--- Aim of the exercise ---
Reproduce the listing below exactly, except for its pictures.

▶

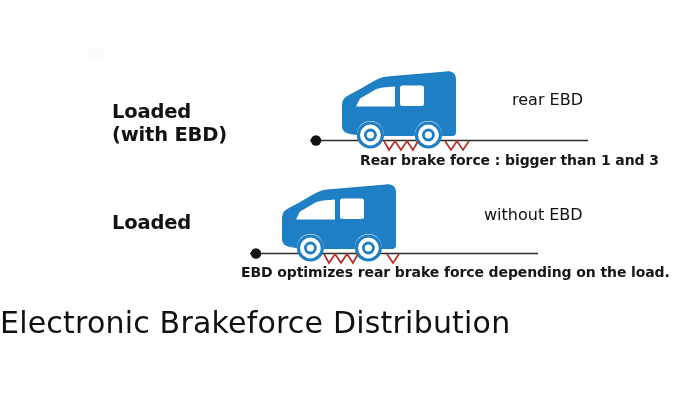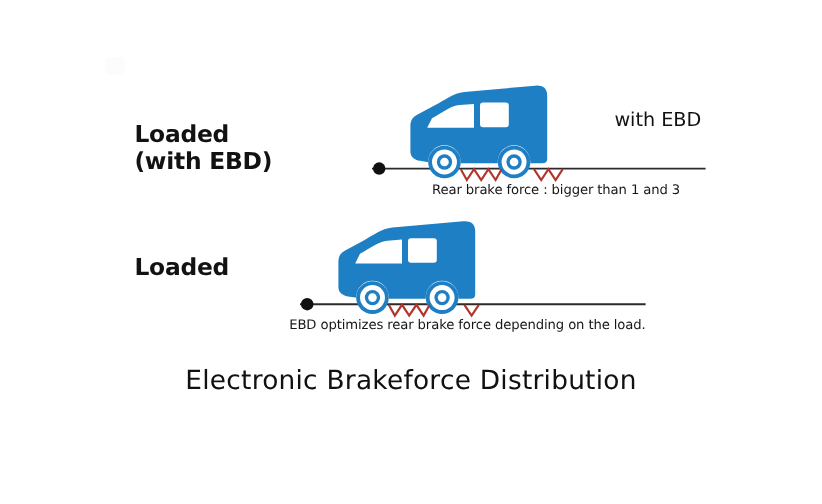--- a/index.html
+++ b/index.html
@@ -105,7 +105,7 @@
     <span class="l2">(with EBD)</span>
   </div>
 
-  <div class="ebd-tag" id="tag-with-ebd">with EBD</div>
+  <div class="ebd-tag" id="tag-with-ebd">rear EBD</div>
 
   <div class="caption" id="caption-with-ebd">Rear brake force : bigger than 1 and 3</div>
 

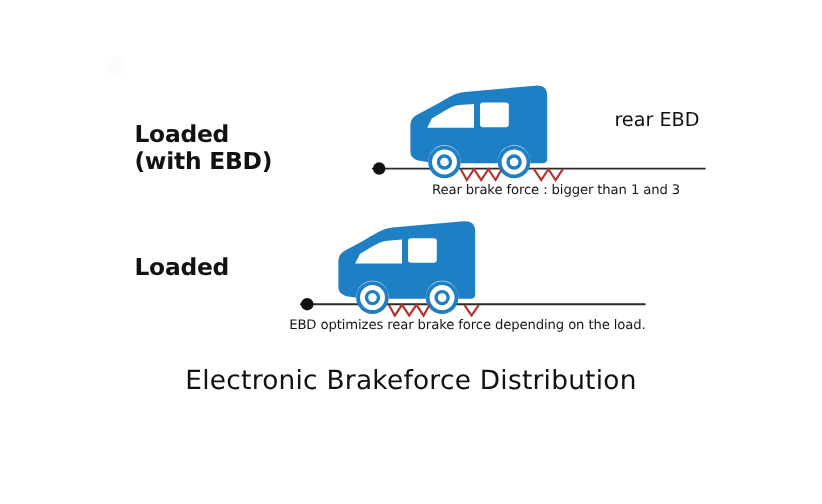--- a/index.html
+++ b/index.html
@@ -53,8 +53,8 @@
   
   .caption {
     position: absolute;
-    font-size: 11px;
-    font-weight: 400;
+    font-size: 14px;
+    font-weight: 700;
     color: #161616;
     white-space: nowrap;
     letter-spacing: -0.1px;

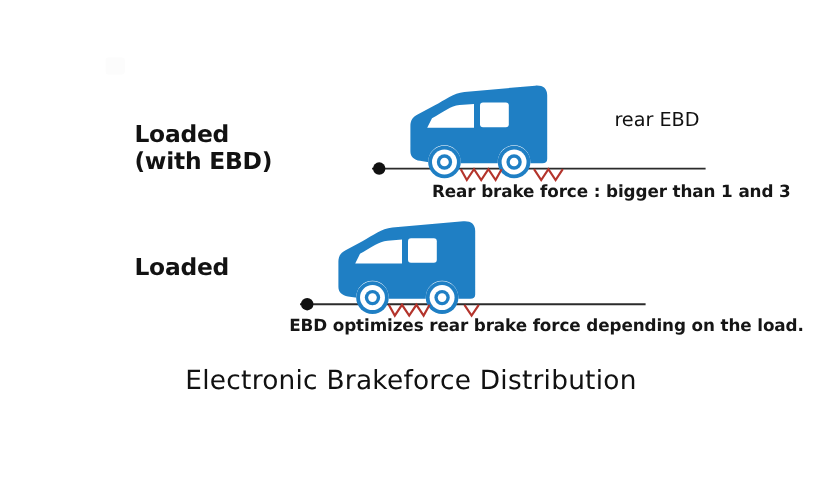--- a/index.html
+++ b/index.html
@@ -172,6 +172,7 @@
     <span>Loaded</span>
   </div>
 
+  <div class="ebd-tag" id="tag-without-ebd">without EBD</div>
 
   <div class="caption" id="caption-without-ebd">EBD optimizes rear brake force depending on the load.</div>
 

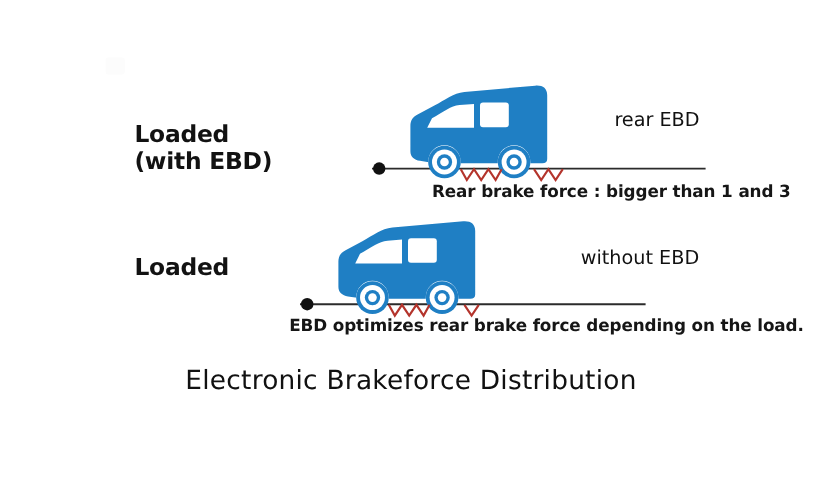--- a/index.html
+++ b/index.html
@@ -68,8 +68,7 @@
     left: 0;
     right: 0;
     top: 305px;
-    text-align: center;
-    font-size: 22px;
+    font-size: 30px;
     font-weight: 400;
     color: #111111;
     letter-spacing: 0.2px;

◀

--- Result ---
--- a/index.html
+++ b/index.html
@@ -105,7 +105,7 @@
     <span class="l2">(with EBD)</span>
   </div>
 
-  <div class="ebd-tag" id="tag-with-ebd">with EBD</div>
+  <div class="ebd-tag" id="tag-with-ebd">rear EBD</div>
 
   <div class="caption" id="caption-with-ebd">Rear brake force : bigger than 1 and 3</div>
 

--- a/index.html
+++ b/index.html
@@ -53,8 +53,8 @@
   
   .caption {
     position: absolute;
-    font-size: 11px;
-    font-weight: 400;
+    font-size: 14px;
+    font-weight: 700;
     color: #161616;
     white-space: nowrap;
     letter-spacing: -0.1px;

--- a/index.html
+++ b/index.html
@@ -172,6 +172,7 @@
     <span>Loaded</span>
   </div>
 
+  <div class="ebd-tag" id="tag-without-ebd">without EBD</div>
 
   <div class="caption" id="caption-without-ebd">EBD optimizes rear brake force depending on the load.</div>
 

--- a/index.html
+++ b/index.html
@@ -68,8 +68,7 @@
     left: 0;
     right: 0;
     top: 305px;
-    text-align: center;
-    font-size: 22px;
+    font-size: 30px;
     font-weight: 400;
     color: #111111;
     letter-spacing: 0.2px;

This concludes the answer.